Second, under the new regulations, Pfizer would lose the benefit of what is known as “earnings stripping,” where an American subsidiary can borrow funds from the overseas parent company and pay tax-deductible interest under United States law, reducing its taxes. The new regulation gives the Internal Revenue Service immense power over this debt.


For example, the I.R.S. could declare some or all of Pfizer’s debt to be equity, so the interest payments would be dividends and no longer deductible.
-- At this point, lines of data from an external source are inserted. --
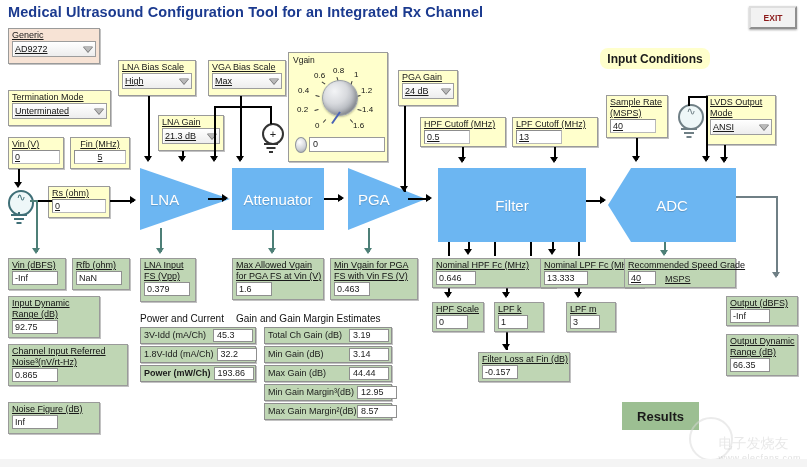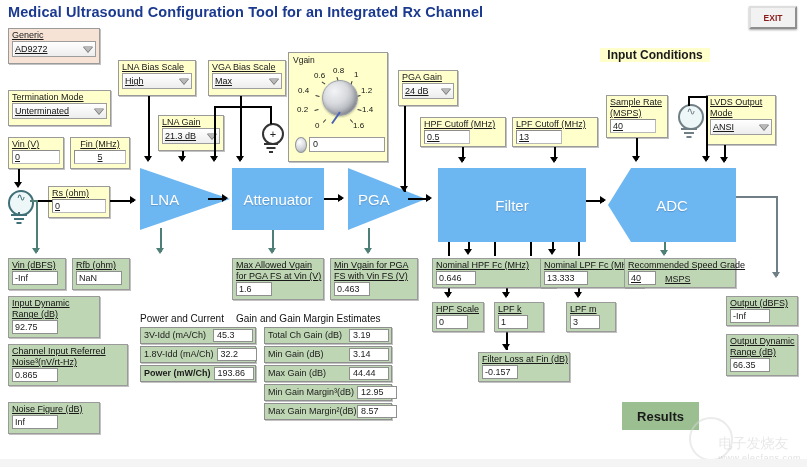--- a/index.html
+++ b/index.html
@@ -251,21 +251,21 @@
   }
 </style>
 </head>
 <body>
 
 <div id="app">
 
   <div class="title">Medical Ultrasound Configuration Tool for an Integrated Rx Channel</div>
   <div class="exit-btn">EXIT</div>
 
-  <div class="banner" style="left:600px;top:48px;width:110px;height:14px;">Input Conditions</div>
+  <div class="banner" style="left:600px;top:48px;width:110px;height:21px;border-radius:8px;">Input Conditions</div>
 
   <div class="results-btn" style="left:622px;top:402px;width:75px;height:26px;">Results</div>
 
   <div class="pnl dev" style="left:8px;top:28px;width:92px;height:36px;">
     <span class="lbl">Generic</span>
     <div class="dd">
       <span class="dval">AD9272</span>
       <span class="arrow"></span>
     </div>
   </div>
@@ -526,20 +526,25 @@
     <span class="lbl">Channel Input Referred</span>
     <span class="lbl">Noise³(nV/rt-Hz)</span>
     <div class="field">0.865</div>
   </div>
 
   <div class="pnl ind" style="left:8px;top:402px;width:92px;height:32px;">
     <span class="lbl">Noise Figure (dB)</span>
     <div class="field">Inf</div>
   </div>
 
+  <div class="pnl ind" style="left:140px;top:258px;width:56px;height:44px;">
+    <span class="lbl">LNA Input</span>
+    <span class="lbl">FS (Vpp)</span>
+    <div class="field">0.379</div>
+  </div>
 
   <div class="pnl ind" style="left:232px;top:258px;width:92px;height:42px;">
     <span class="lbl">Max Allowed Vgain</span>
     <span class="lbl">for PGA FS at Vin (V)</span>
     <div class="field" style="min-width:30px;">1.6</div>
   </div>
 
   <div class="pnl ind" style="left:330px;top:258px;width:88px;height:42px;">
     <span class="lbl">Min Vgain for PGA</span>
     <span class="lbl">FS with Vin FS (V)</span>

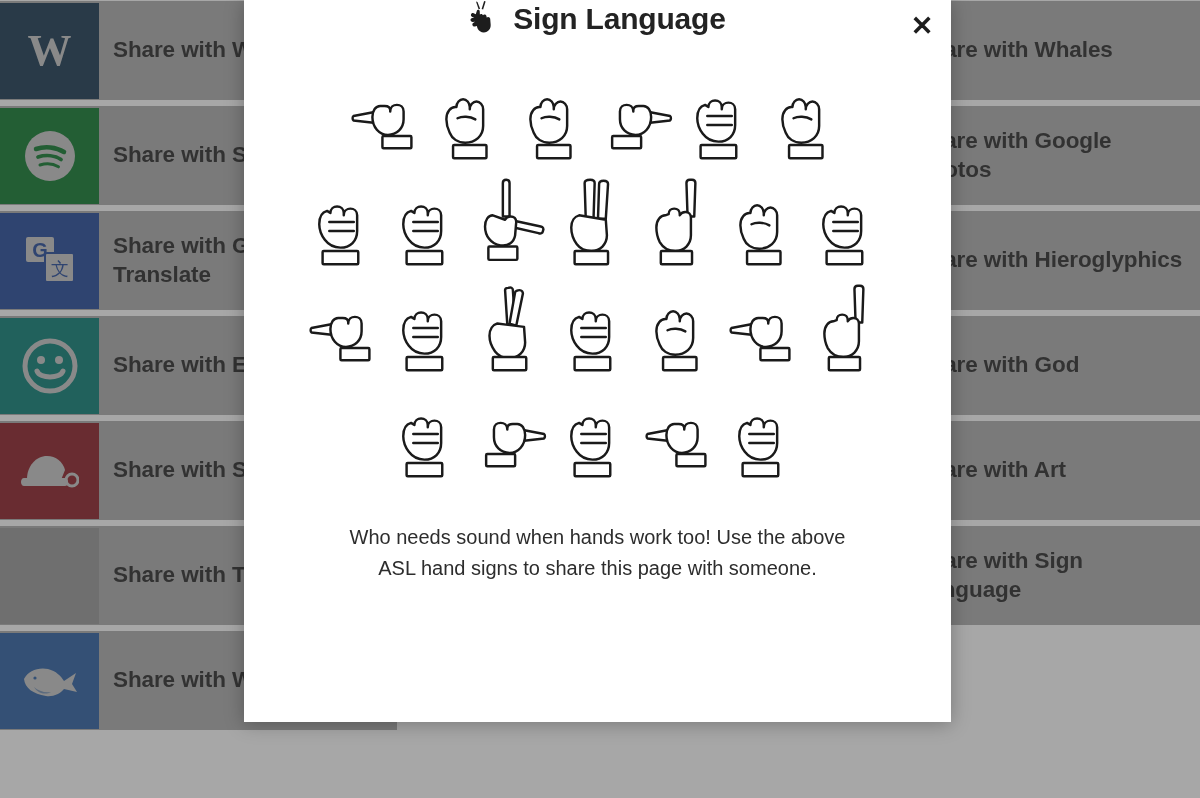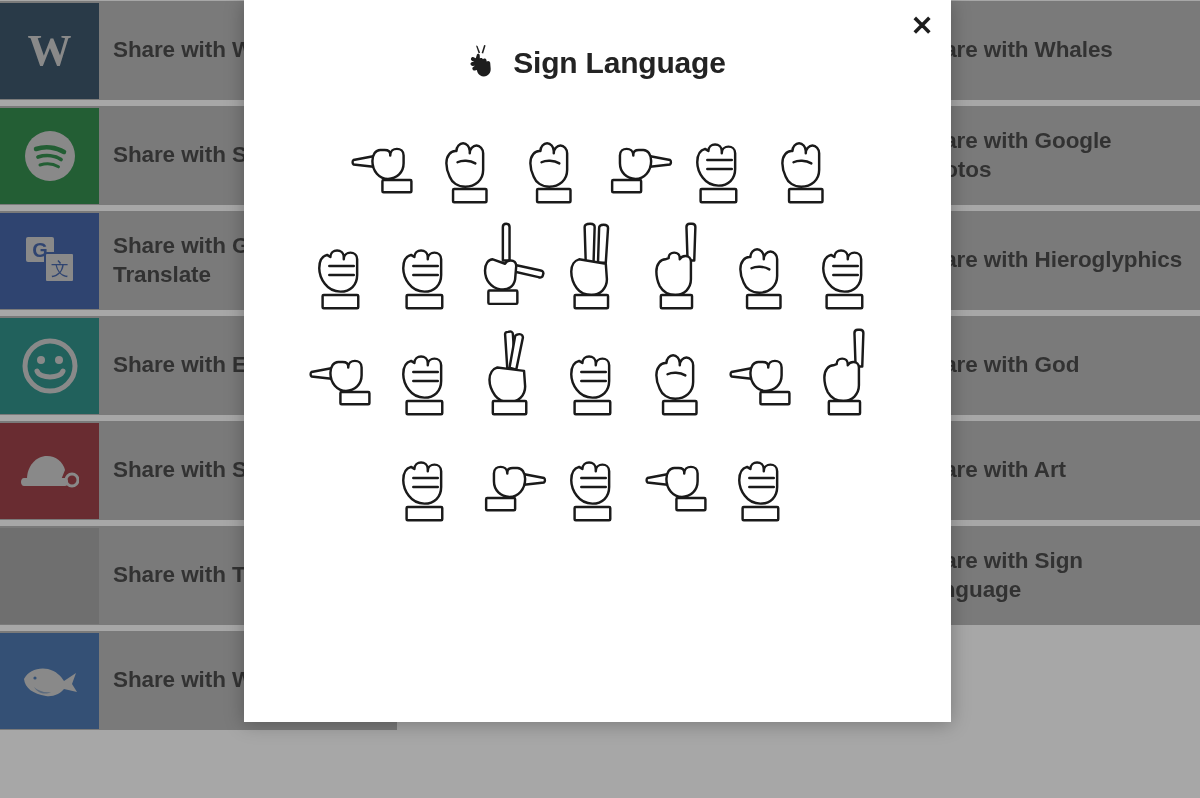--- a/index.html
+++ b/index.html
@@ -98,21 +98,20 @@
     font-weight: bold;
     color: #1d1d1d;
     cursor: pointer;
     line-height: 1;
     background: none;
     border: none;
     font-family: "Liberation Sans", sans-serif;
   }
 
   #modal-header {
-    margin-top: 44px;
     display: flex;
     align-items: center;
     justify-content: center;
     gap: 14px;
     width: 100%;
   }
 
   #modal-title-icon { width: 30px; height: 38px; }
 
   #modal-title {
@@ -529,13 +528,14 @@
         <span>
           <svg class="asl-sign" viewBox="0 0 70 84" fill="#ffffff" stroke="#1a1a1a" stroke-width="2.2" stroke-linejoin="round" stroke-linecap="round">
             <path d="M18 32c-4 1-7 5-7 12 0 5 2 10 5 14 3 4 8 7 14 7 9 0 15-6 15-15V36c0-4-3-6-6-6s-6 2-6 6v-2c0-4-3-6-6-6s-6 2-6 6z"></path>
             <path d="M20 42h22M20 50h22"></path>
             <rect x="14" y="68" width="32" height="12" rx="1"></rect>
           </svg>
         </span>
       </div>
     </div>
 
+  <p id="modal-desc">Who needs sound when hands work too! Use the above ASL hand signs to share this page with someone.</p>
 </div>
 
 </body></html>

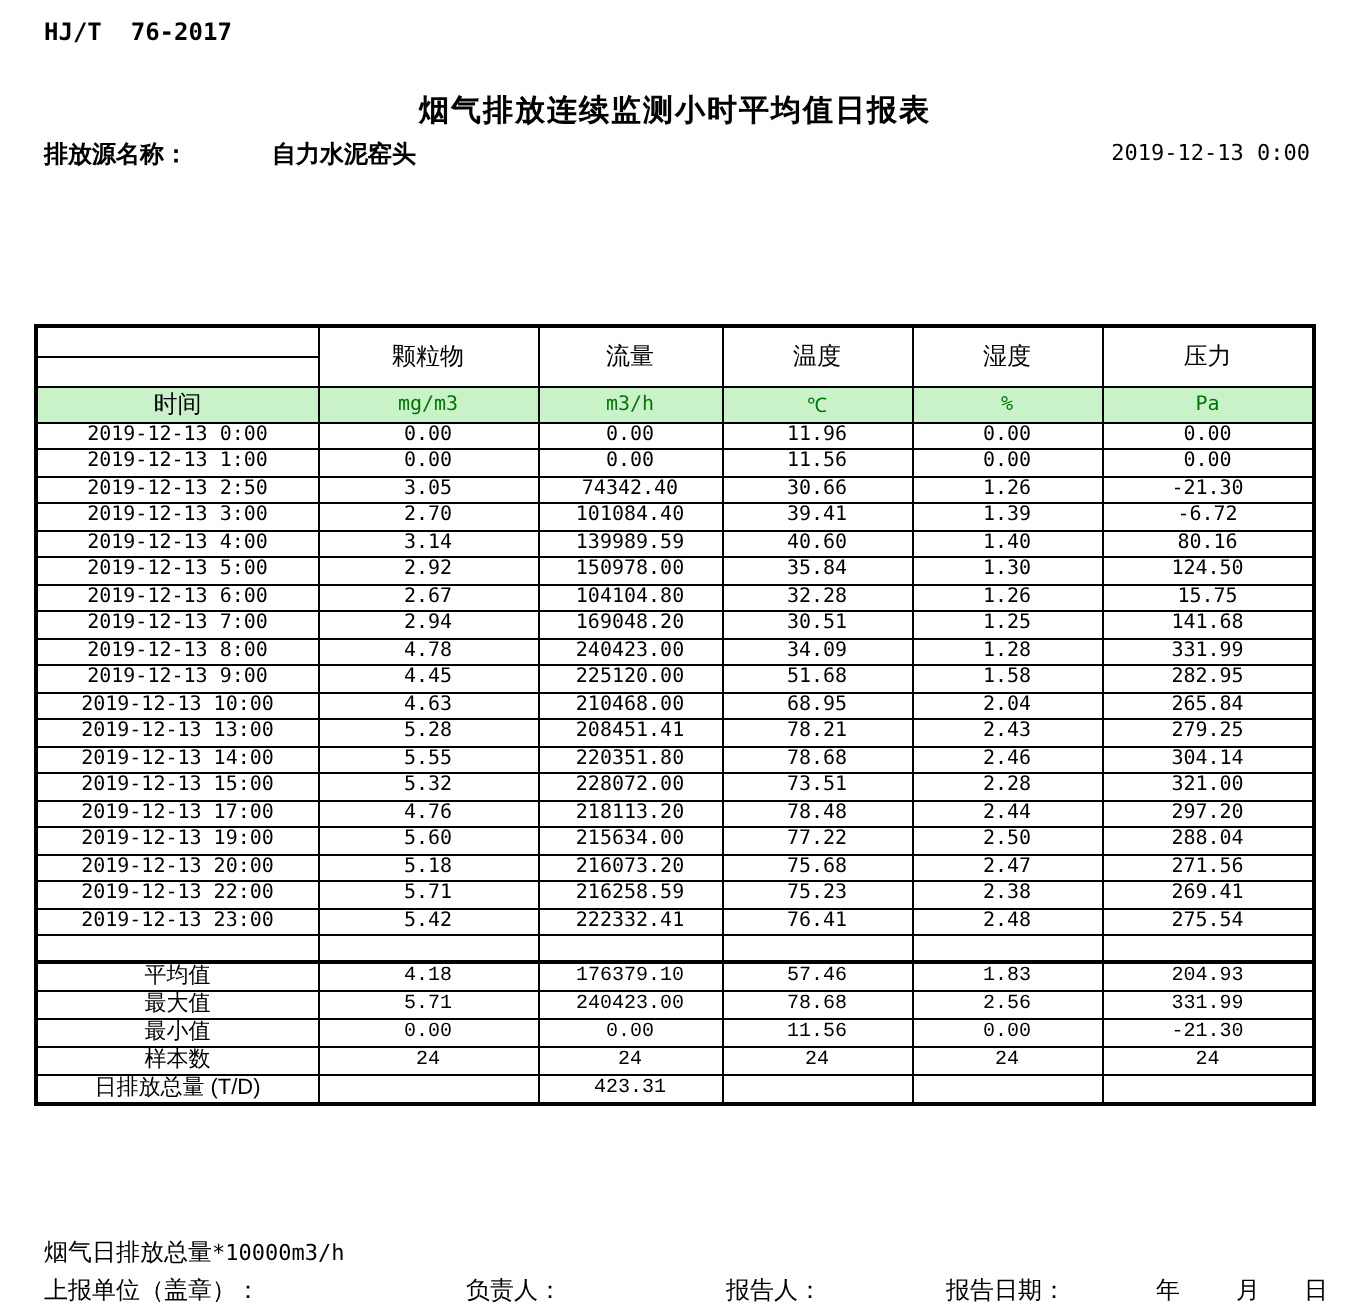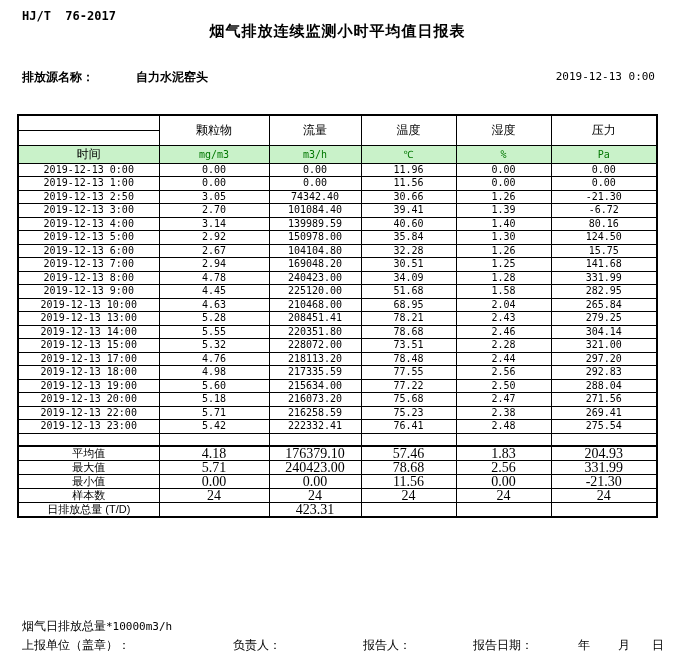--- a/index.html
+++ b/index.html
@@ -15,36 +15,37 @@
     color:#000;
   }
 
   
   .std-no{
     position:absolute;left:22px;top:9px;
     font-family:"DejaVu Sans Mono","Liberation Mono",monospace;
     font-size:12px;font-weight:bold;white-space:pre;
   }
   .doc-title{
-    position:absolute;left:0;top:22px;width:675px;
+    position:absolute;left:0;top:46px;width:675px;
     text-align:center;font-size:15px;font-weight:bold;letter-spacing:1px;
   }
   .source-row{position:absolute;left:22px;top:69px;font-size:12px;font-weight:bold;}
   .source-row .src-name{margin-left:42px;}
   .hdr-date{
     position:absolute;right:20px;top:70px;
     font-family:"DejaVu Sans Mono","Liberation Mono",monospace;
     font-size:11px;
   }
 
   
   .tbl-wrap{position:absolute;left:17px;top:114px;}
   table{
     border-collapse:collapse;table-layout:fixed;width:639px;
     border:2px solid var(--line);
+    margin-top:48px;
   }
   td,th{
     border:1px solid var(--line);
     text-align:center;vertical-align:middle;
     overflow:hidden;white-space:nowrap;
     padding:0;
   }
   thead th{height:30px;font-size:12px;font-weight:normal;}
   .time-head{padding:0;vertical-align:top;}
   .time-head .split{height:15px;border-bottom:1px solid var(--line);}
@@ -56,22 +57,22 @@
   .unit-row td.time-label{
     font-family:"Liberation Sans",sans-serif;
     font-size:12px;color:#000;
   }
   tbody.data td{
     height:13.5px;font-size:10px;line-height:12px;
     font-family:"DejaVu Sans Mono","Liberation Mono",monospace;
   }
   tr.empty-row td{height:13px;border-bottom:2px solid var(--line);}
   tbody.summary td{
-    height:14px;font-size:14px;line-height:13px;
-    font-family:Liberation Serif, serif;
+    height:14px;font-size:10px;line-height:13px;
+    font-family:Liberation Mono, monospace;
   }
   tbody.summary td.sum-label{
     font-family:"Liberation Sans",sans-serif;
     font-size:11px;
   }
 
   
   .foot-note{position:absolute;left:22px;top:618px;font-size:12px;text-align:center;}
   .foot-note .mono-part{font-family:"DejaVu Sans Mono","Liberation Mono",monospace;font-size:11px;}
   .sign-line{position:absolute;left:0;top:637px;width:549px;height:16px;font-size:12px;}
@@ -239,28 +240,20 @@
         </tr>
         <tr>
           <td>2019-12-13 17:00</td>
           <td>4.76</td>
           <td>218113.20</td>
           <td>78.48</td>
           <td>2.44</td>
           <td>297.20</td>
         </tr>
         <tr>
-          <td>2019-12-13 18:00</td>
-          <td>4.98</td>
-          <td>217335.59</td>
-          <td>77.55</td>
-          <td>2.56</td>
-          <td>292.83</td>
-        </tr>
-        <tr>
           <td>2019-12-13 19:00</td>
           <td>5.60</td>
           <td>215634.00</td>
           <td>77.22</td>
           <td>2.50</td>
           <td>288.04</td>
         </tr>
         <tr>
           <td>2019-12-13 20:00</td>
           <td>5.18</td>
It’s important to note that the new earnings-stripping regulations apply not just for inversions, but for a vast array of multinationals’ transactions involving American businesses.


This approach was proposed by the Harvard Law School professor Stephen E. Shay in 2014. Writing in Tax Notes, he argued that the Treasury secretary has “direct and powerful regulatory authority to reclassify debt as equity and thereby transform a deductible interest payment into a nondeductible dividend.”


So what’s wrong with these rules? Simply, the government fails to see the benefits of inversion. As Treasury states in the description of the rule: “Typically, the primary purpose of an inversion is not to grow the underlying business, maximize synergies, or pursue other commercial benefits. Rather, the primary purpose of the transaction is to reduce taxes, often substantially.”


Treasury fails to see that by reducing taxes companies can grow their businesses. A company like Medtronic that has recently inverted to Ireland by merging with Covidien can expand its American operations at lower cost than can its competitors, thus starting a domino effect of inversions within the industry. With lower tax bills, these companies are freer to invest money here.


Our rules also unfairly punish American-based multinationals over their foreign rivals. If an American-based multinational wants to bring back overseas earnings to expand its plant in Wisconsin, or build a new one, the company would have to pay taxes of 35 percent on amounts brought home, minus the tax paid in the country where the money was earned. If it returned $100 million that hadn’t been taxed previously, only $65 million would be available for investment.


If a foreign-based multinational wanted to invest $100 million in a Wisconsin plant, then all $100 million would be invested in this scheme. Badger State residents and shareholders are better off under foreign investment.


The solution is not burdensome new rules, but lower taxes. Inversions are increasing because American taxes are out of line with foreign codes. Until that changes, inversions will continue. Rather than trying to block companies from leaving, President Obama would do better by making America more hospitable to global headquarters.


Correction: April 13, 2016

 

An Op-Ed essay on April 8 about the benefits of corporate inversions referred incompletely to the tax paid by American multinationals on money repatriated to the United States. The money is taxed at 35 percent minus the taxes paid in the country where the money was earned. It is not taxed at a flat 35 percent.


Diana Furchtgott-Roth, a former chief economist at the Department of Labor, is a senior fellow and director of Economics21 at the Manhattan Institute.